Fortunately, fossils preserve quite a variety of evidence of dinosaur metabolism, although much of it is indirect. This evidence can be organized into several categories, and most of it, as we shall see, has been interpreted in different ways.
Posture and Gait
Living ectotherms have sprawling postures and gaits, whereas living endotherms, with a few exceptions, have upright postures and gaits (figure 14.2). The exceptions are mostly aquatic mammals, such as seals and walruses, which have sprawling limbs admirably adapted to propelling them through water. Living vertebrates show a nearly perfect correlation between posture and metabolism. This correlation may indicate that extinct animals with an upright posture, the dinosaurs, were endotherms.
image
FIGURE 14.2
Upright posture characterizes living endotherms, whereas living ectotherms have a sprawling posture. (© Scott Hartman)

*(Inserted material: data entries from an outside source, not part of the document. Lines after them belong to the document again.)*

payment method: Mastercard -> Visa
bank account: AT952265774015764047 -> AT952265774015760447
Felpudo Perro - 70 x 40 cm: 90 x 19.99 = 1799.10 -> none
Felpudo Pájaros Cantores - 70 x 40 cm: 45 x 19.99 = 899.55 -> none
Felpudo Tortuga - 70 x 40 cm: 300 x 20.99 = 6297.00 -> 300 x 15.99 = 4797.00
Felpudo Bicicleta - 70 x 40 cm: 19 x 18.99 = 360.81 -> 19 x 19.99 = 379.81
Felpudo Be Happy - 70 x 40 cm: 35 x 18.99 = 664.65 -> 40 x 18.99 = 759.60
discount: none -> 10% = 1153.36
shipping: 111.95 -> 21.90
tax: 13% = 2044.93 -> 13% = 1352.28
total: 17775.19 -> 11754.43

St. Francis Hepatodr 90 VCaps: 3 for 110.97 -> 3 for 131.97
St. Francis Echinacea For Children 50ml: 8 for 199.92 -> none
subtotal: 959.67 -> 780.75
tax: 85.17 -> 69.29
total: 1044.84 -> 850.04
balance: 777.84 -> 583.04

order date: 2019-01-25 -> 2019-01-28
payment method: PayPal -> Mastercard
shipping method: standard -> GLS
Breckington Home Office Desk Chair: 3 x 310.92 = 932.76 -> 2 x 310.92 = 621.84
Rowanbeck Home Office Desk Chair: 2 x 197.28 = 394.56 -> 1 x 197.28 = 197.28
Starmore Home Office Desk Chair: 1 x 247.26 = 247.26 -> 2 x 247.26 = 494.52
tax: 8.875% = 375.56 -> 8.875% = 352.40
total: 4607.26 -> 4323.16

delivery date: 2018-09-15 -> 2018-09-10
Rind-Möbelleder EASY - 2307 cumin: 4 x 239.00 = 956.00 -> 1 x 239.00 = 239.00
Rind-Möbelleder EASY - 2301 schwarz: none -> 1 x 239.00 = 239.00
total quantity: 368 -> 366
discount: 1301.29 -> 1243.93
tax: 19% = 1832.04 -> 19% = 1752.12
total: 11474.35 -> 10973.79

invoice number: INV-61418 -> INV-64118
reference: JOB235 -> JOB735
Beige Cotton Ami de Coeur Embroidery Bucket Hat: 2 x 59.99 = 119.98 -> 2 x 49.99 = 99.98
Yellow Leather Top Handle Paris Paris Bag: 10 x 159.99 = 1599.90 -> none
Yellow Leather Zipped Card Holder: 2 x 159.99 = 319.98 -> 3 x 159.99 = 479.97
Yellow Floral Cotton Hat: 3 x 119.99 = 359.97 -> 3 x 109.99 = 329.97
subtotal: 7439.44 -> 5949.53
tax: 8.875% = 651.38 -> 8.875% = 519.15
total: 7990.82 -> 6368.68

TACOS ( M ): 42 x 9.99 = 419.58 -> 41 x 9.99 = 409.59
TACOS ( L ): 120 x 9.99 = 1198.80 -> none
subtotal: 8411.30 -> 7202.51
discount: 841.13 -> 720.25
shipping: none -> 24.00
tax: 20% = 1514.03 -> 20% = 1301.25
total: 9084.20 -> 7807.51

Two criticisms can be leveled at this conclusion. First, no cause-and-effect relationship has been established between posture and metabolism. Maybe ectotherms can have an upright posture, maybe some (the dinosaurs?) did in the past, and it is only a coincidence that all living ectotherms happen to be sprawlers.
A second criticism is that not all dinosaurs may have had an upright posture. Stegosaurs, ankylosaurs, and ceratopsians have been reconstructed with upright hind limbs and sprawling or semi-sprawling forelimb postures. What does this indicate about their metabolisms? Does it mean their posterior halves were endothermic and anterior halves ectothermic? Of course not. It probably indicates that factors other than metabolism, such as the heavy skulls and armor of stegosaurs, ankylosaurs, and ceratopsians, which forced a slow and powerful sprawling forelimb posture, also determined a dinosaur’s posture.
Despite these criticisms, the correlation between posture and metabolism in living vertebrates is striking. A subset of this correlation, that all living bipeds are endotherms, also suggests that bipedal dinosaurs were endotherms. But, to believe that these correlations indicate that dinosaurs were endothermic, we must agree that posture is controlled by metabolism, a conclusion still open to some debate.
Speed, Activity Level, and Agility
High levels of activity characterize living endotherms, whereas today’s ectotherms generally are slower, more sluggish, and less agile. The qualifier “generally” needs to be used here because some living ectotherms, for example sea turtles, are capable of great speed and/or agility, if only for short periods of time. Nevertheless, evidence for speed, sustained activity, and agility in dinosaurs would be more consistent with their having had an endothermic, rather than ectothermic, metabolism.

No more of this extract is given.